Thursday, February 10, 2011

Remembering Eddie Costa [1930-1962]



© -Steven Cerra, copyright protected; all rights reserved.

Phil Woods, the great alto saxophonist once said of Jazz: “A lot of people have died for this music.”

This was a somewhat less than oblique reference to the scourge of drugs that took the lives of too many young Jazz musicians all too soon.

While drugs were an indisputable source of the premature deaths of a number of Jazz musicians, another was automobile accidents.

The brilliant trumpeter Clifford Brown was lost in a fatal car crash in 1956.

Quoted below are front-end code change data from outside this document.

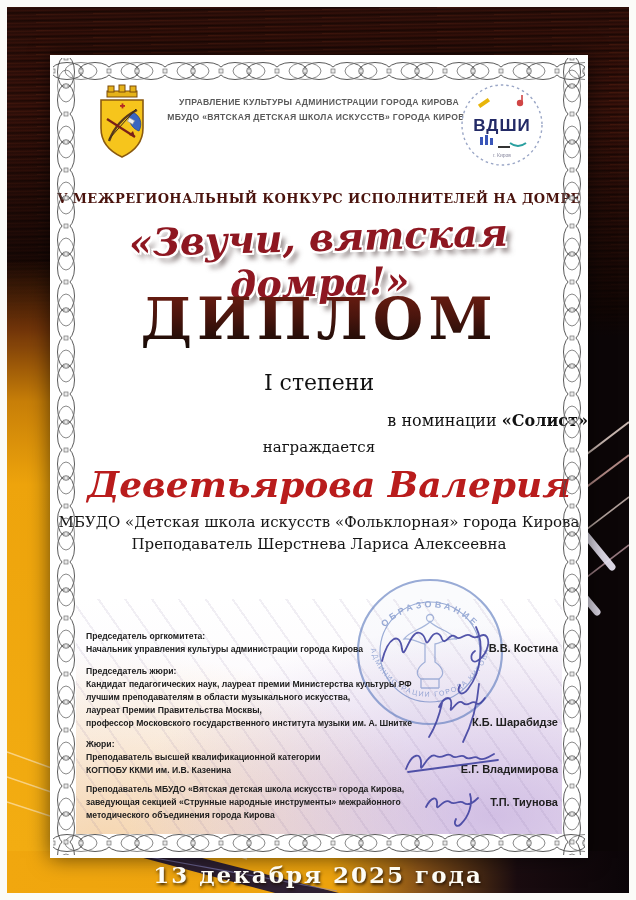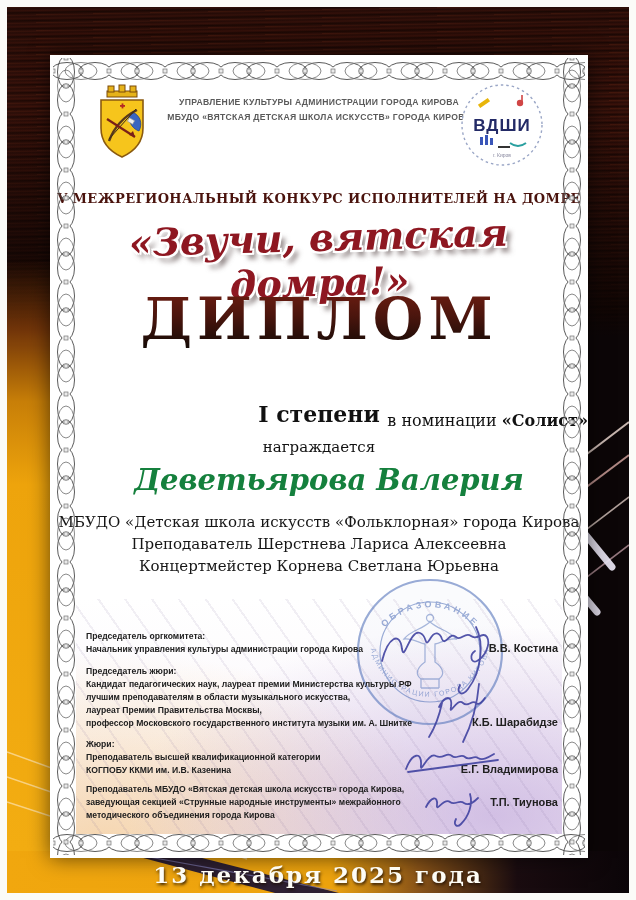--- a/index.html
+++ b/index.html
@@ -64,24 +64,24 @@
   .diploma-word{
     top:234px;font-family:"DejaVu Serif",serif;font-weight:bold;font-size:58px;
     letter-spacing:5px;color:#381009;line-height:1.05;
   }
   @supports ((-webkit-background-clip:text) or (background-clip:text)){
     .diploma-word{
       background:linear-gradient(180deg,#6f1e12 0%,#4a150d 45%,#120a06 100%);
       -webkit-background-clip:text;background-clip:text;color:transparent;
     }
   }
-  .degree{top:315px;font-family:"DejaVu Serif",serif;font-weight:bold;font-size:22px;color:#111;margin-top:31px;}
+  .degree{top:315px;font-family:"DejaVu Serif",serif;font-weight:normal;font-size:22px;color:#111;}
   .nomination{top:356px;font-family:"DejaVu Serif",serif;font-size:16px;color:#111;text-align:right;}
   .awarded{top:383px;font-family:"DejaVu Serif",serif;font-size:15px;color:#111;}
-  .winner-name{top:408px;font-family:"DejaVu Serif",serif;font-style:italic;font-weight:bold;font-size:29px;color:#15803d;padding-left:20px;}
+  .winner-name{top:408px;font-family:"DejaVu Serif",serif;font-style:italic;font-weight:bold;font-size:36px;color:#b91c1c;padding-left:20px;}
   .school-block{top:456px;font-family:"DejaVu Serif",serif;font-size:15px;color:#161616;line-height:22px;}
   .jury{position:absolute;left:36px;right:30px;top:575px;z-index:6;font-size:8.6px;font-weight:bold;color:#202020;line-height:13px;text-align:left;}
   .jury-block{position:relative;padding-right:88px;}
   .jb1{margin-bottom:9px;}.jb2{margin-bottom:8px;}.jb3{margin-bottom:6px;}
   .sig-name{position:absolute;right:0;bottom:1px;font-size:11px;white-space:nowrap;}
   .jb4 .sig-name{bottom:13px;}
   .stamp{position:absolute;left:295px;top:512px;z-index:4;filter:blur(.3px);opacity:.62;}
   .sig-layer{position:absolute;left:0;top:0;z-index:7;pointer-events:none;}
   .date-line{
     position:absolute;left:0;right:0;top:861px;z-index:8;text-align:center;
@@ -200,21 +200,20 @@
   <div class="abs nomination">
     <span>в номинации</span>
     <strong>«Солист»</strong>
   </div>
   <div class="abs awarded">награждается</div>
   <div class="abs winner-name">Деветьярова Валерия</div>
 
   <div class="abs school-block">
     <div>МБУДО «Детская школа искусств «Фольклорная» города Кирова</div>
     <div>Преподаватель Шерстнева Лариса Алексеевна</div>
-    <div>Концертмейстер Корнева Светлана Юрьевна</div>
   </div>
 
   <svg class="stamp" width="170" height="170" viewBox="-85 -85 170 170">
     <defs>
       <path id="arcTop" d="M -60,8 A 60.5,60.5 0 0 1 60,8" fill="none"></path>
       <path id="arcBottom" d="M -60,-8 A 60.5,60.5 0 0 0 60,-8" fill="none"></path>
     </defs>
     <circle r="72" fill="rgba(110,140,200,.05)" stroke="#5b79bd" stroke-width="2.2"></circle>
     <circle r="50" fill="none" stroke="#5b79bd" stroke-width="1.2"></circle>
     <text font-family="Liberation Sans, sans-serif" font-size="9" letter-spacing="3" fill="#5b79bd" font-weight="bold">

In 1961, Scott LaFaro, a bassist whose intonation, ideas, and dazzling ability to get around the instrument continues to influence Jazz bassists to this day was killed in upstate New York when his car skidded off the road and hit a pole.

And then in 1962, the promising career of pianist and vibraphonist Eddie Costa was cut short due to an auto accident on the West Side Highway in New York City.

You can hear what Chris Sheridan described as a “bustling, rumbling” piano style on the audio track to the following video tribute to Eddie on which he performs Harold Arlen’s Get Happy along with bassist Vinnie Burke and drummer Nick Stabulas.

Leonard Feather described Eddie as “a hard-driving, percussive player who … employed an unusual [for the time] octave-unison style.”

As Chris Sheridan further elaborates in his insert notes to the Fresh Sounds reissue of Eddie first album on Jubilee [LP-1025, Fresh Sound FS-129]: “Get Happy is a sharply-etched example of Costa’s predilection for driving inventions played almost totally below middle C; elsewhere, the phrasing is stubbier, like necklaces of recast thematic fragments.”

If, as has been claimed, most drummers are frustrated piano players; could this "percussive" style be why I have always had an affinity for Eddie’s playing?

Whatever the reason, the editorial staff at JazzProfiles wanted to remember Eddie by featuring some of his music on these pages.